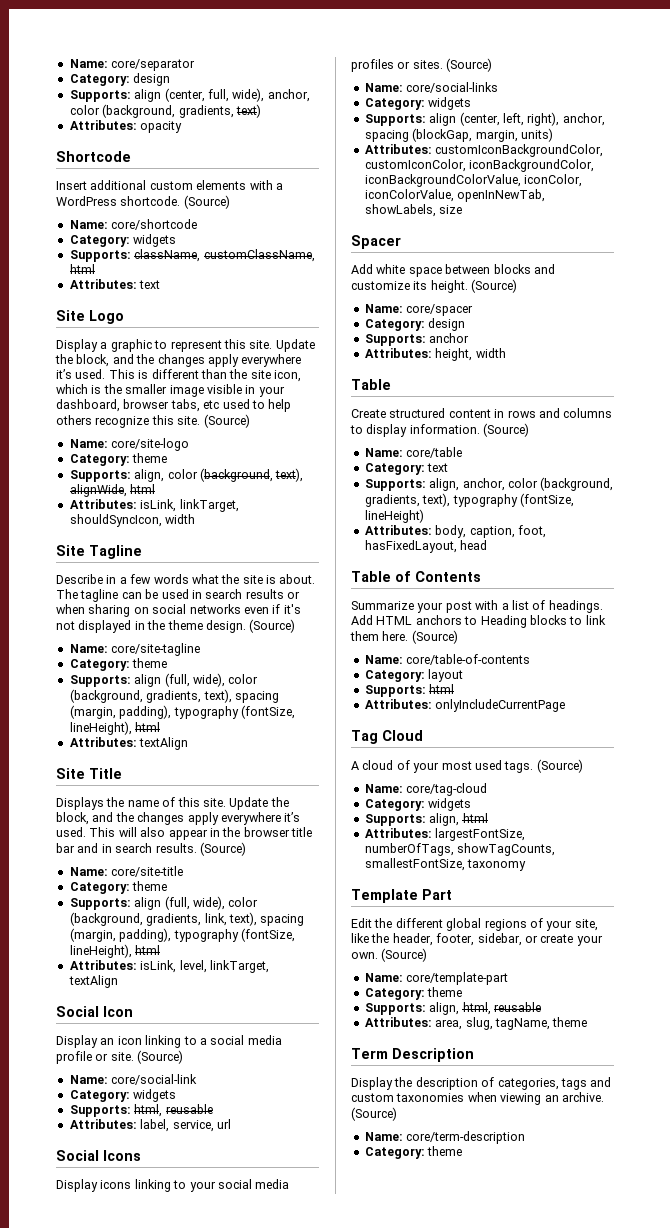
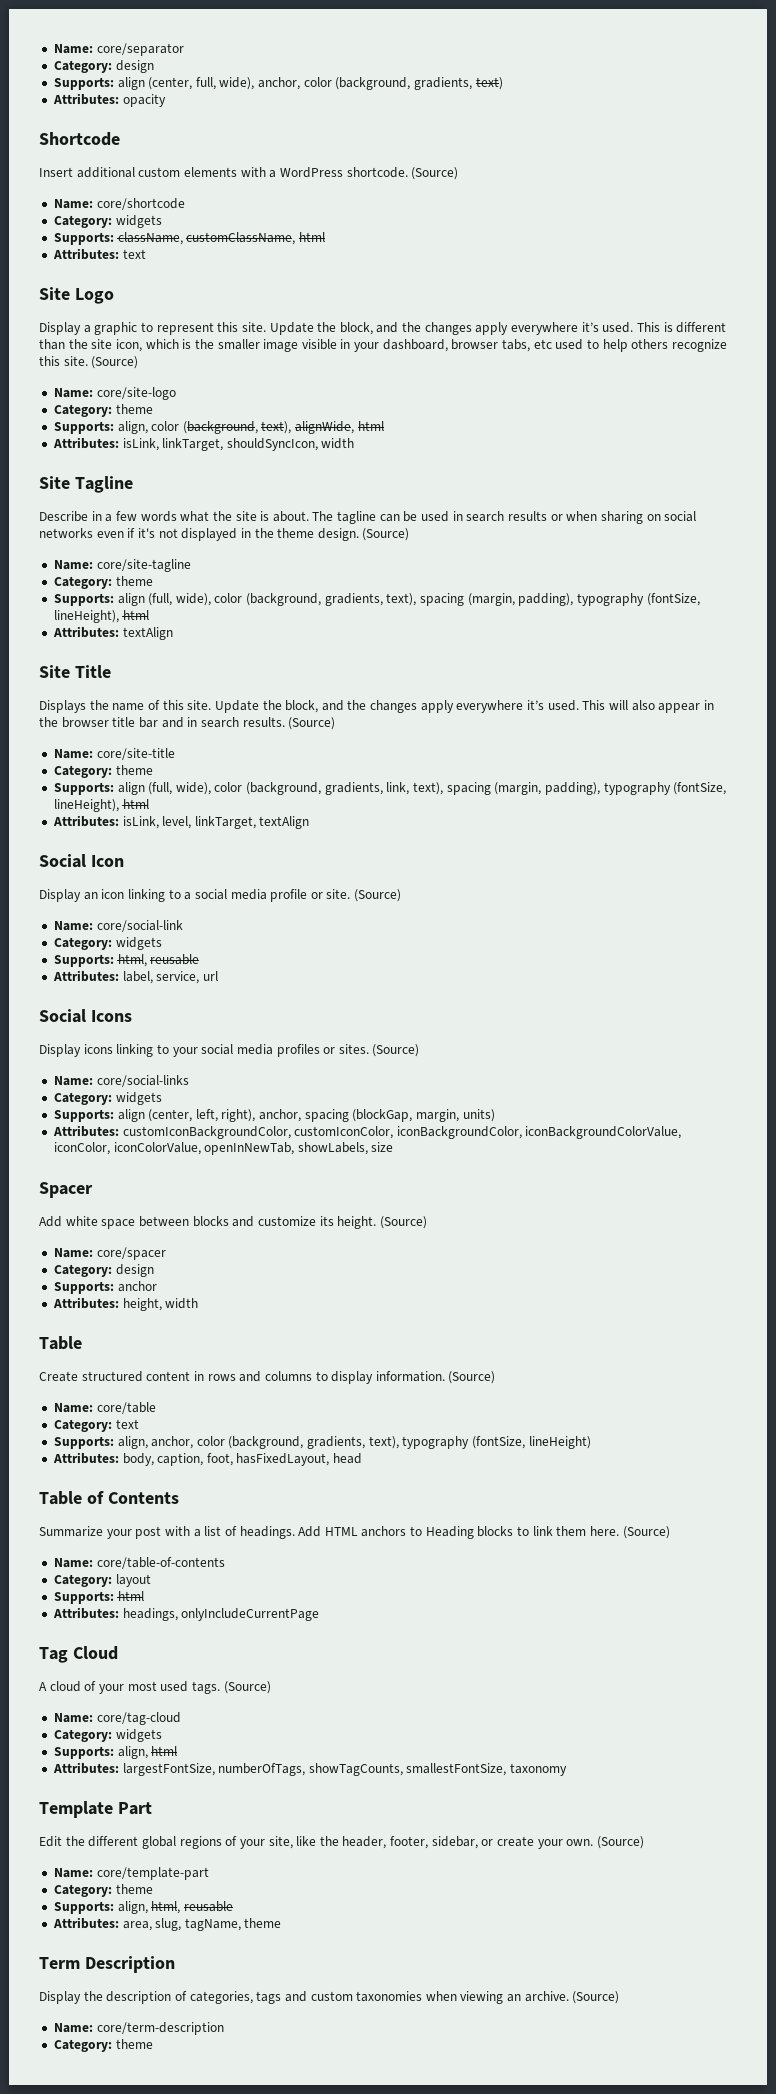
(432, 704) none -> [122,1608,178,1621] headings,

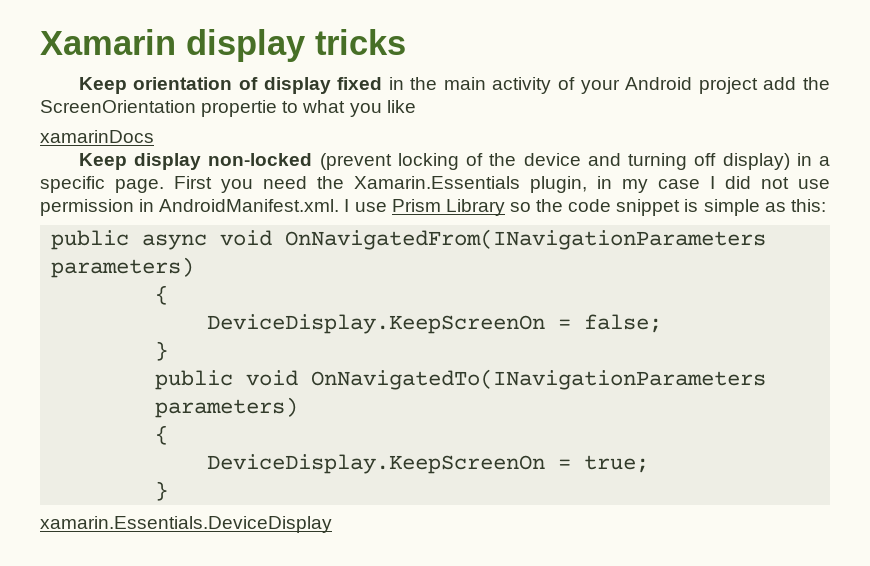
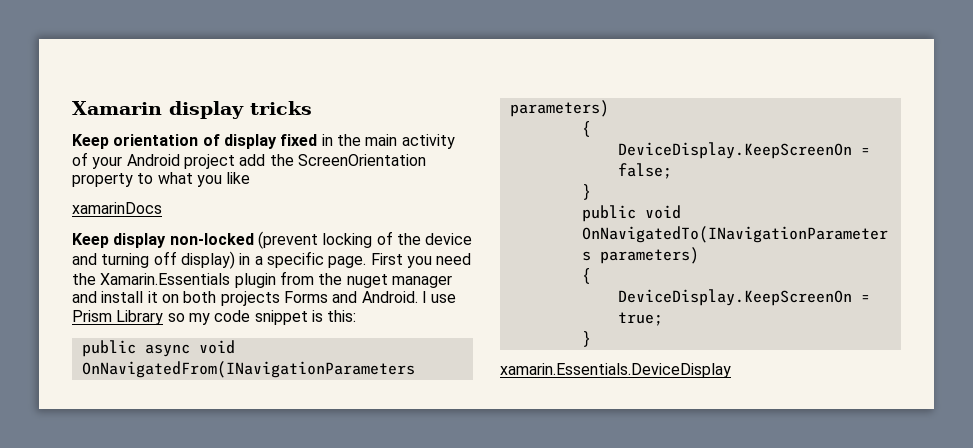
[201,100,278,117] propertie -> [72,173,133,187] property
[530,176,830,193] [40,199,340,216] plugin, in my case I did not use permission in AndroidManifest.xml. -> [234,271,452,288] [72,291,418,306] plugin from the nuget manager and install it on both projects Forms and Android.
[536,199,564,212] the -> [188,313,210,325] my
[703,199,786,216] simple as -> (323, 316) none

____

• _Assignment_
Every line with "none" in it should be copied from the entries above.

• _Reply to the task_
(432, 704) none -> [122,1608,178,1621] headings,
[703,199,786,216] simple as -> (323, 316) none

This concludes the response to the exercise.